--- GIVEN INFORMATION ---

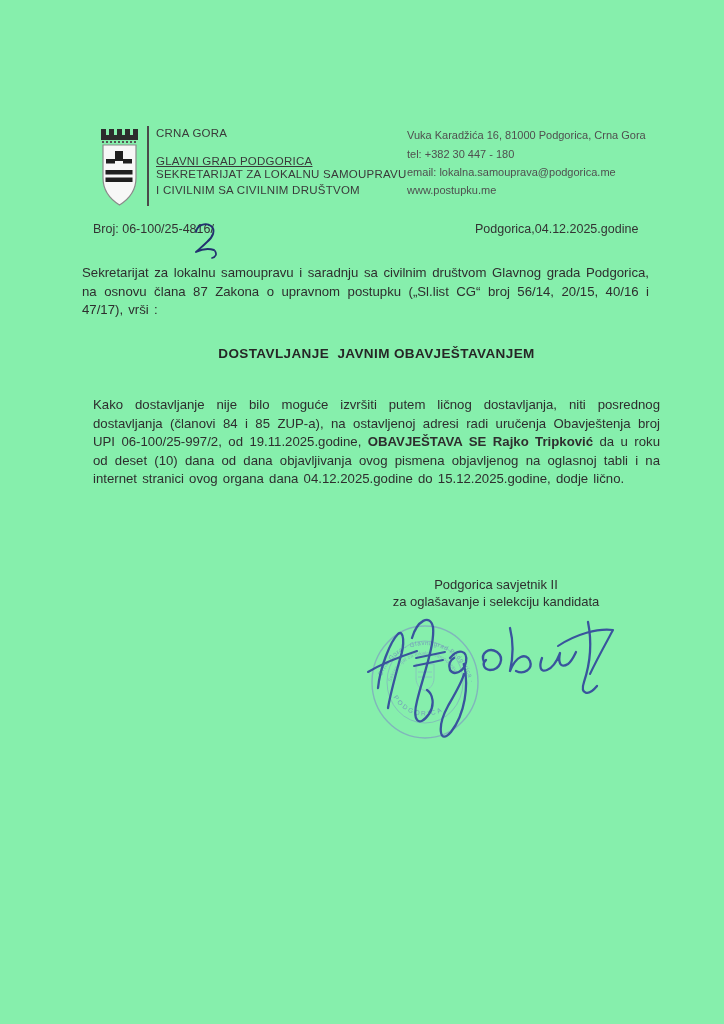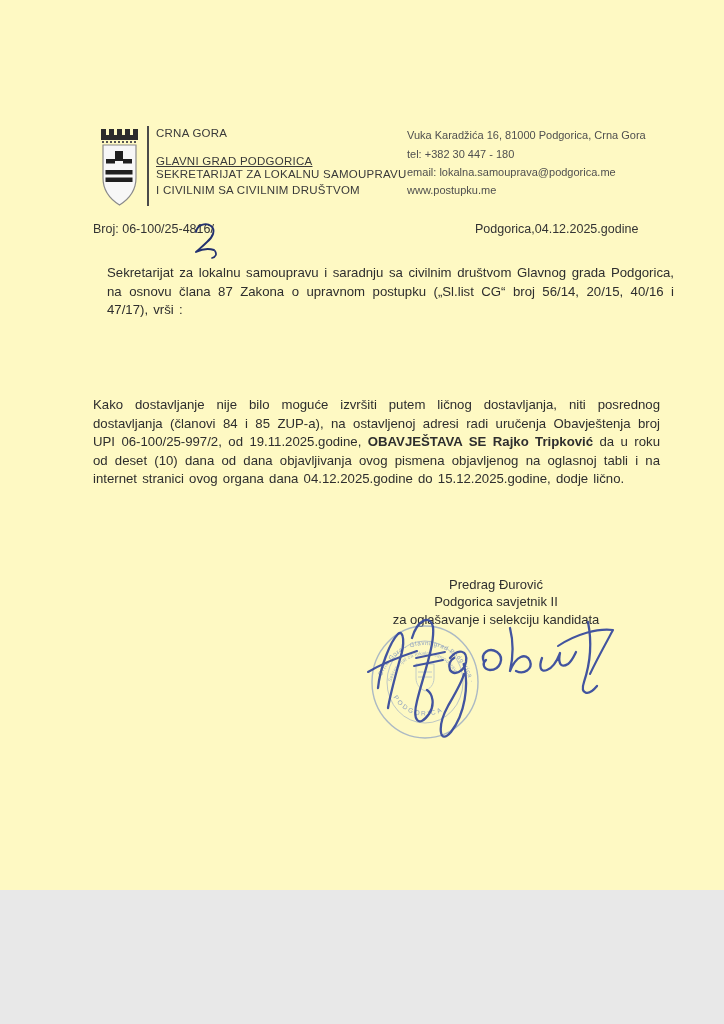--- a/index.html
+++ b/index.html
@@ -1,19 +1,19 @@
 <!DOCTYPE html>
 <html><head>
 <meta charset="utf-8">
 <style>
   html,body{margin:0;padding:0;background:#e8e8e8;}
   .page{
     position:relative;
-    width:724px;height:890px;
-    background:#fef9c3;
+    width:724px;height:1024px;
+    background:#86efac;
     font-family:"Liberation Sans","DejaVu Sans",sans-serif;
     color:#343434;
     overflow:hidden;
     margin:0 auto;
   }
   .abs{position:absolute;}
   
   .org-line{font-size:11.5px;letter-spacing:.25px;color:#3a3a3a;white-space:nowrap;}
   .contact-line{font-size:11px;color:#4f4f4f;white-space:nowrap;}
   .sep{width:1.5px;height:80px;background:#4a4a4a;}
@@ -78,28 +78,28 @@
 
   <div class="abs" style="left:190px;top:221px;">
     <svg width="32" height="38" viewBox="0 0 32 38">
       <path class="ink" stroke="#22306f" stroke-width="1.9" d="M6,11 C7,4 16,1 21,5 C26,9 23,16 17,21 C13,25 8,29 6,31 C12,28 18,27 24,29"></path>
       <path class="ink" stroke="#22306f" stroke-width="1.7" d="M25,30 C27,33 26,36 22,37"></path>
     </svg>
   </div>
 
   <div class="abs ref" style="left:475px;top:222px;">Podgorica,04.12.2025.godine</div>
 
-  <div class="abs para" style="left:107px;top:264px;">Sekretarijat za lokalnu samoupravu i saradnju sa civilnim društvom Glavnog grada Podgorica, na osnovu člana 87 Zakona o upravnom postupku  („Sl.list CG“ broj 56/14, 20/15, 40/16 i 47/17), vrši :</div>
+  <div class="abs para" style="left:82px;top:264px;">Sekretarijat za lokalnu samoupravu i saradnju sa civilnim društvom Glavnog grada Podgorica, na osnovu člana 87 Zakona o upravnom postupku  („Sl.list CG“ broj 56/14, 20/15, 40/16 i 47/17), vrši :</div>
 
+  <div class="abs doc-title" style="left:93px;top:346px;">DOSTAVLJANJE  JAVNIM OBAVJEŠTAVANJEM</div>
 
   <div class="abs para" style="left:93px;top:396px;"><span>Kako dostavljanje nije bilo moguće izvršiti putem ličnog dostavljanja, niti posrednog dostavljanja (članovi 84 i 85 ZUP-a), na ostavljenoj adresi radi uručenja Obavještenja broj UPI 06-100/25-997/2, od 19.11.2025.godine, </span><b>OBAVJEŠTAVA SE Rajko Tripković</b><span> da u roku od deset (10) dana od dana objavljivanja ovog pismena objavljenog na oglasnoj tabli i na internet stranici ovog organa dana 04.12.2025.godine do 15.12.2025.godine, dodje lično.</span></div>
 
 
   <div class="abs sig-block" style="left:326px;top:576px;">
-    <div>Predrag Đurović</div>
     <div>Podgorica savjetnik II</div>
     <div>za oglašavanje i selekciju kandidata</div>
   </div>
 
   <div class="abs" style="left:350px;top:606px;">
     <svg width="290" height="150" viewBox="0 0 290 150">
       <defs>
         <path id="ringTop" d="M30,77 A46,48 0 0 1 120,77"></path>
         <path id="ringInner" d="M41,77 A35,37 0 0 1 109,77"></path>
         <path id="ringBottom" d="M40,84 A37,38 0 0 0 110,84"></path>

---

TASK TO COMPLETE
Give the records back exactly. Leave the pictures out.

WRITTEN SOLUTION
--- a/index.html
+++ b/index.html
@@ -1,19 +1,19 @@
 <!DOCTYPE html>
 <html><head>
 <meta charset="utf-8">
 <style>
   html,body{margin:0;padding:0;background:#e8e8e8;}
   .page{
     position:relative;
-    width:724px;height:890px;
-    background:#fef9c3;
+    width:724px;height:1024px;
+    background:#86efac;
     font-family:"Liberation Sans","DejaVu Sans",sans-serif;
     color:#343434;
     overflow:hidden;
     margin:0 auto;
   }
   .abs{position:absolute;}
   
   .org-line{font-size:11.5px;letter-spacing:.25px;color:#3a3a3a;white-space:nowrap;}
   .contact-line{font-size:11px;color:#4f4f4f;white-space:nowrap;}
   .sep{width:1.5px;height:80px;background:#4a4a4a;}
@@ -78,28 +78,28 @@
 
   <div class="abs" style="left:190px;top:221px;">
     <svg width="32" height="38" viewBox="0 0 32 38">
       <path class="ink" stroke="#22306f" stroke-width="1.9" d="M6,11 C7,4 16,1 21,5 C26,9 23,16 17,21 C13,25 8,29 6,31 C12,28 18,27 24,29"></path>
       <path class="ink" stroke="#22306f" stroke-width="1.7" d="M25,30 C27,33 26,36 22,37"></path>
     </svg>
   </div>
 
   <div class="abs ref" style="left:475px;top:222px;">Podgorica,04.12.2025.godine</div>
 
-  <div class="abs para" style="left:107px;top:264px;">Sekretarijat za lokalnu samoupravu i saradnju sa civilnim društvom Glavnog grada Podgorica, na osnovu člana 87 Zakona o upravnom postupku  („Sl.list CG“ broj 56/14, 20/15, 40/16 i 47/17), vrši :</div>
+  <div class="abs para" style="left:82px;top:264px;">Sekretarijat za lokalnu samoupravu i saradnju sa civilnim društvom Glavnog grada Podgorica, na osnovu člana 87 Zakona o upravnom postupku  („Sl.list CG“ broj 56/14, 20/15, 40/16 i 47/17), vrši :</div>
 
+  <div class="abs doc-title" style="left:93px;top:346px;">DOSTAVLJANJE  JAVNIM OBAVJEŠTAVANJEM</div>
 
   <div class="abs para" style="left:93px;top:396px;"><span>Kako dostavljanje nije bilo moguće izvršiti putem ličnog dostavljanja, niti posrednog dostavljanja (članovi 84 i 85 ZUP-a), na ostavljenoj adresi radi uručenja Obavještenja broj UPI 06-100/25-997/2, od 19.11.2025.godine, </span><b>OBAVJEŠTAVA SE Rajko Tripković</b><span> da u roku od deset (10) dana od dana objavljivanja ovog pismena objavljenog na oglasnoj tabli i na internet stranici ovog organa dana 04.12.2025.godine do 15.12.2025.godine, dodje lično.</span></div>
 
 
   <div class="abs sig-block" style="left:326px;top:576px;">
-    <div>Predrag Đurović</div>
     <div>Podgorica savjetnik II</div>
     <div>za oglašavanje i selekciju kandidata</div>
   </div>
 
   <div class="abs" style="left:350px;top:606px;">
     <svg width="290" height="150" viewBox="0 0 290 150">
       <defs>
         <path id="ringTop" d="M30,77 A46,48 0 0 1 120,77"></path>
         <path id="ringInner" d="M41,77 A35,37 0 0 1 109,77"></path>
         <path id="ringBottom" d="M40,84 A37,38 0 0 0 110,84"></path>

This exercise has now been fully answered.